Users could send and receive messages just as they would in the web or desktop version of Teams. It supported images and the same core messaging capabilities, delivering a familiar experience directly within SharePoint.

Teams Web Part

Development Process

Challenges

  1. API Limitations: We ran into some limitations with the Teams API so we had to get creative with how we handled got the the data and displaying it.
  2. UX/UI: There were so many considerations to make the web part feel like the native Teams app, but we also were a small team of developers so we had to balance the needs of the product with the capabilities of the team and manage expectations because we were not building the full fledged Teams app.

Conclusion

This was an exceptionally challenging web part to build. Users expected near feature parity with Teams, but some API endpoints didn’t yet exist, and retrieving certain data wasn’t straightforward.

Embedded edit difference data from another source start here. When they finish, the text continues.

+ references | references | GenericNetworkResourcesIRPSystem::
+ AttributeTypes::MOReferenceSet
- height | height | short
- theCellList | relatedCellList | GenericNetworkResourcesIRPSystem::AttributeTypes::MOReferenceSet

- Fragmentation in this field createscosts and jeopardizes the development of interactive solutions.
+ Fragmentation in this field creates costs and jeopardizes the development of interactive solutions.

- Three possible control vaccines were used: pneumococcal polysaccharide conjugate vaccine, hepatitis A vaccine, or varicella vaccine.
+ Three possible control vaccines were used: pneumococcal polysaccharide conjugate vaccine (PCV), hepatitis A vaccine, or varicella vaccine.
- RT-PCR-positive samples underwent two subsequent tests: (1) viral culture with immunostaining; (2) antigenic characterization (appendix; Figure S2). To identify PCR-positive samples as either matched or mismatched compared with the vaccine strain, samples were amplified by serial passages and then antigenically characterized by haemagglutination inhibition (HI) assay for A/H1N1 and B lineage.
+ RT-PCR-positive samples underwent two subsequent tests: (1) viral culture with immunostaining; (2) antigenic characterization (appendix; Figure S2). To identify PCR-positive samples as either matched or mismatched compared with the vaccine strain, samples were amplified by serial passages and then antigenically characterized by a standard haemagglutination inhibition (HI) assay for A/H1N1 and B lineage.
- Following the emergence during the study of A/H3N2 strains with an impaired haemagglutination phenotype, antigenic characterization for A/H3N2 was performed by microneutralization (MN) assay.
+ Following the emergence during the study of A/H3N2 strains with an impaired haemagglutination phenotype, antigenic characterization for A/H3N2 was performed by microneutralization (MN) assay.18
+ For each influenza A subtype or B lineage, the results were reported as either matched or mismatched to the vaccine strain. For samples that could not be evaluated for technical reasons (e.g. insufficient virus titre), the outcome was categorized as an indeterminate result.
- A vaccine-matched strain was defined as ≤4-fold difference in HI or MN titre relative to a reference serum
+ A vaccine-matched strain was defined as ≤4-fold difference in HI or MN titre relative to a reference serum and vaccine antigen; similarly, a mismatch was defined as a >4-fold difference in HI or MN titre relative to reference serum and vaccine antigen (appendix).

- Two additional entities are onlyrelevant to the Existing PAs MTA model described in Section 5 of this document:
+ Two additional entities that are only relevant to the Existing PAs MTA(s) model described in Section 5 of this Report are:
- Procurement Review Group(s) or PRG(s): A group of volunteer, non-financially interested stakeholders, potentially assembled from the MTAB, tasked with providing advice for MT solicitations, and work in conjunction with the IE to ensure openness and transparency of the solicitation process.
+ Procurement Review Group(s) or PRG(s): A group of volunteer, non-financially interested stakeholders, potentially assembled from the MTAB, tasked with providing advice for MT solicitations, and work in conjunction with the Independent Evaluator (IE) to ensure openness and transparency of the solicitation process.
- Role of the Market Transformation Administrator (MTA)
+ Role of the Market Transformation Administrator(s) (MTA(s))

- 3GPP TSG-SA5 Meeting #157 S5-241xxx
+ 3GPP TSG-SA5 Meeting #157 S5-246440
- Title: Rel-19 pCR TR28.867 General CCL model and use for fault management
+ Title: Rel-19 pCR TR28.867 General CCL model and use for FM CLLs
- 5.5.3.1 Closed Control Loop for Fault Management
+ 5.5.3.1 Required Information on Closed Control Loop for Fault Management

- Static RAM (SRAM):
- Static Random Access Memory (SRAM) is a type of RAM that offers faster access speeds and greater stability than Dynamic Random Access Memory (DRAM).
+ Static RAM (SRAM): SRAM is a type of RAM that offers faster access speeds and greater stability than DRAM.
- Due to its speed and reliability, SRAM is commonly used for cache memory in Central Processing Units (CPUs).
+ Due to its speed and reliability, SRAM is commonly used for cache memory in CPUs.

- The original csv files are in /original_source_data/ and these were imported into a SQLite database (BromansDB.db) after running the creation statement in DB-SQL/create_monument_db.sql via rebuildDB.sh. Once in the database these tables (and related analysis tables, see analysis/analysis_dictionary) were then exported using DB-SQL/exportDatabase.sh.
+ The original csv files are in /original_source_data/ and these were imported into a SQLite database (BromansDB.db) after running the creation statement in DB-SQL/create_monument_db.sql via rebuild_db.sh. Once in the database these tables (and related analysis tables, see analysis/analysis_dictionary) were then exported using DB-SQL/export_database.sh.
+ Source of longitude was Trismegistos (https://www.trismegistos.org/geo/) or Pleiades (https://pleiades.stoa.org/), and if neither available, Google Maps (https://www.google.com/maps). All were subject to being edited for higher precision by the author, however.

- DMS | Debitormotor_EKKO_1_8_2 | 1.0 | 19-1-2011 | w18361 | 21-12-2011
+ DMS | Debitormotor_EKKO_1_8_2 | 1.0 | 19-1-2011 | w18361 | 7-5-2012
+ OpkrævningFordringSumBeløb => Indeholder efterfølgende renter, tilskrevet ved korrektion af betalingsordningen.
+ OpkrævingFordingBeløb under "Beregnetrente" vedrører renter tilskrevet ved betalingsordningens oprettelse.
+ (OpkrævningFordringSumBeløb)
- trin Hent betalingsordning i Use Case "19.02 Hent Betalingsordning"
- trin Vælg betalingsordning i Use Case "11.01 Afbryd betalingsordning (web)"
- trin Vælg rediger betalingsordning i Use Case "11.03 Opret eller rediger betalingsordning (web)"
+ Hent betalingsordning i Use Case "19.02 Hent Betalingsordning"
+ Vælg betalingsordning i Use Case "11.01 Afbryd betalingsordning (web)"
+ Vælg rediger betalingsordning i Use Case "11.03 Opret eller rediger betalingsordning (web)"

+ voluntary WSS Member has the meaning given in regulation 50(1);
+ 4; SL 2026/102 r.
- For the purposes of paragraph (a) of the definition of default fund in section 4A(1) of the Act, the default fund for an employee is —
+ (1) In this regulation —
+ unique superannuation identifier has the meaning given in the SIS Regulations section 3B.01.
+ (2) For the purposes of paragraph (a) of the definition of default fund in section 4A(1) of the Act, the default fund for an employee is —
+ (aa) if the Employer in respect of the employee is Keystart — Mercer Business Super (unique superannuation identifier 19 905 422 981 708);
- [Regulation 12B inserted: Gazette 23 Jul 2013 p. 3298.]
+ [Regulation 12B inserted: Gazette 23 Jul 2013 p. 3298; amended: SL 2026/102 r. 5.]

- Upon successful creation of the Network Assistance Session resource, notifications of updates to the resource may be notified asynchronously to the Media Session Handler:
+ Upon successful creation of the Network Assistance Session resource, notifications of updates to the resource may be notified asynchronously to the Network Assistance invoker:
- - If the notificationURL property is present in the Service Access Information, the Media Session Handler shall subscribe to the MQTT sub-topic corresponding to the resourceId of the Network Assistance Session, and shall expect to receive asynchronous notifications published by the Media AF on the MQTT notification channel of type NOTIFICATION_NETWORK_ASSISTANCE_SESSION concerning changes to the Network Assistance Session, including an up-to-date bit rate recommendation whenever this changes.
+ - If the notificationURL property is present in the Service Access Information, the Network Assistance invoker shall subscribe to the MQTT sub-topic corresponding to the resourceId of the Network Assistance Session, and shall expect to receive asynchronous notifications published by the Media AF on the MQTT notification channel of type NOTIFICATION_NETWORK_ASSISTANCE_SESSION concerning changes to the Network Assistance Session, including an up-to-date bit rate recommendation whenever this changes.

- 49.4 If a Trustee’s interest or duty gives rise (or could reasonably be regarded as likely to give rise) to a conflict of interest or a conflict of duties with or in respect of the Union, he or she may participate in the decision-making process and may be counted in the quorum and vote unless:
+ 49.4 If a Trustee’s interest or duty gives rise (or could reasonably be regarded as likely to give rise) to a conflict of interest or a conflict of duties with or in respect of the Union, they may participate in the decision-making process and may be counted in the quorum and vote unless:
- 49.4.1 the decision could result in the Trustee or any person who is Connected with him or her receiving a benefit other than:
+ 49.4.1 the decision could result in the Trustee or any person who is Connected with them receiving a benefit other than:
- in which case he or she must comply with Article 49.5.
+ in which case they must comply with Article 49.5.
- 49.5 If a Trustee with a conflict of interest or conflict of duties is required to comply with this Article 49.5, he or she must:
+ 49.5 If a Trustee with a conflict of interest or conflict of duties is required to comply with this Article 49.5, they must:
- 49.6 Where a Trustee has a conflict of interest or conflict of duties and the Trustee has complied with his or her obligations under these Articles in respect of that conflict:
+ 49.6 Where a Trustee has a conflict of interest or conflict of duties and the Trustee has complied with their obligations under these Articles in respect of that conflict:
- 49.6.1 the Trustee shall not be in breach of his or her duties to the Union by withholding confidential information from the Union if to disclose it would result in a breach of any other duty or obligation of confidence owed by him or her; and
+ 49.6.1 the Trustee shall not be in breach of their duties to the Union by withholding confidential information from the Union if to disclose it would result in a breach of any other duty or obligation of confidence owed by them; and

We weren’t building a full Teams client. The goal was a focused, lightweight web part that delivered what users needed without overwhelming the interface. Striking that balance between capability and clarity was one of the hardest parts of the project. It had to feel powerful, not bloated.

There were also significant UX and UI considerations across the chat experience and supporting components. It was a demanding build, but an invaluable learning experience.